Print the data that follows exactly as it stands, from its first line through the line containing "- Requisito 11.", and stop there.
■ ■ ■
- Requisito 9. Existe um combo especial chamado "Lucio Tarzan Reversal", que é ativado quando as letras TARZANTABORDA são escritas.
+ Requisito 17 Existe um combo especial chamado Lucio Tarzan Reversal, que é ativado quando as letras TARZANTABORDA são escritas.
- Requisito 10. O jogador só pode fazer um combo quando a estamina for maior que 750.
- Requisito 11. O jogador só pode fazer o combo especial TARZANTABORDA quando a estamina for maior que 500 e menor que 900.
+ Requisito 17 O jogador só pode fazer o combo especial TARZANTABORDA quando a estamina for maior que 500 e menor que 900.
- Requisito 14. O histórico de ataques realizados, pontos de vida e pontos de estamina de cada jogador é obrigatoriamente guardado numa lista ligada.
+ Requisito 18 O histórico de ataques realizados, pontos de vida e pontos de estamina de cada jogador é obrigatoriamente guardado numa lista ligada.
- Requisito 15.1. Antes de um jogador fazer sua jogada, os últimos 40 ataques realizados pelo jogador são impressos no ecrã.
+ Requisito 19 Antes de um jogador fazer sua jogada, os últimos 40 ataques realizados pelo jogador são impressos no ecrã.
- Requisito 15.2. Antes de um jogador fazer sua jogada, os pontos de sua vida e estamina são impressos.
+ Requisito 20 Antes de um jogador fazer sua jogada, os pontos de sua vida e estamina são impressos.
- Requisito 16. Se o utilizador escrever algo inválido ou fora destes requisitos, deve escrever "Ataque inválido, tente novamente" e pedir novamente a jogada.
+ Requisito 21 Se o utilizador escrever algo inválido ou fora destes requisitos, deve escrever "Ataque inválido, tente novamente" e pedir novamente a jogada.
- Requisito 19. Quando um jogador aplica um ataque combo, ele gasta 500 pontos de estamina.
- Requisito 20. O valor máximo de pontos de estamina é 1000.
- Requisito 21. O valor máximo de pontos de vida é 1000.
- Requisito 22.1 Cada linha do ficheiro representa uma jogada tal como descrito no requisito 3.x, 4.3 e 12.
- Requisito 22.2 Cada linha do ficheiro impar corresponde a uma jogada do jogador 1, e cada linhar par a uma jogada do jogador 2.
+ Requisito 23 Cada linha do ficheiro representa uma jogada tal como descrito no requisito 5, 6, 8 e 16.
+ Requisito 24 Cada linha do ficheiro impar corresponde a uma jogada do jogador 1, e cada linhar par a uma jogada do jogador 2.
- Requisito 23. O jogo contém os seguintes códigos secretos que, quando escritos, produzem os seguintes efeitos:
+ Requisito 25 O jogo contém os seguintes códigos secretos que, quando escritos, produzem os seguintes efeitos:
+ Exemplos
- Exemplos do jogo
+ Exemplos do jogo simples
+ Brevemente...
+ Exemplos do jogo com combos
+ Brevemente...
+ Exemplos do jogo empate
■ ■ ■
§ **Solved problem**
- Requisito 9. Existe um combo especial chamado "Lucio Tarzan Reversal", que é ativado quando as letras TARZANTABORDA são escritas.
+ Requisito 17 Existe um combo especial chamado Lucio Tarzan Reversal, que é ativado quando as letras TARZANTABORDA são escritas.
- Requisito 10. O jogador só pode fazer um combo quando a estamina for maior que 750.
- Requisito 11. O jogador só pode fazer o combo especial TARZANTABORDA quando a estamina for maior que 500 e menor que 900.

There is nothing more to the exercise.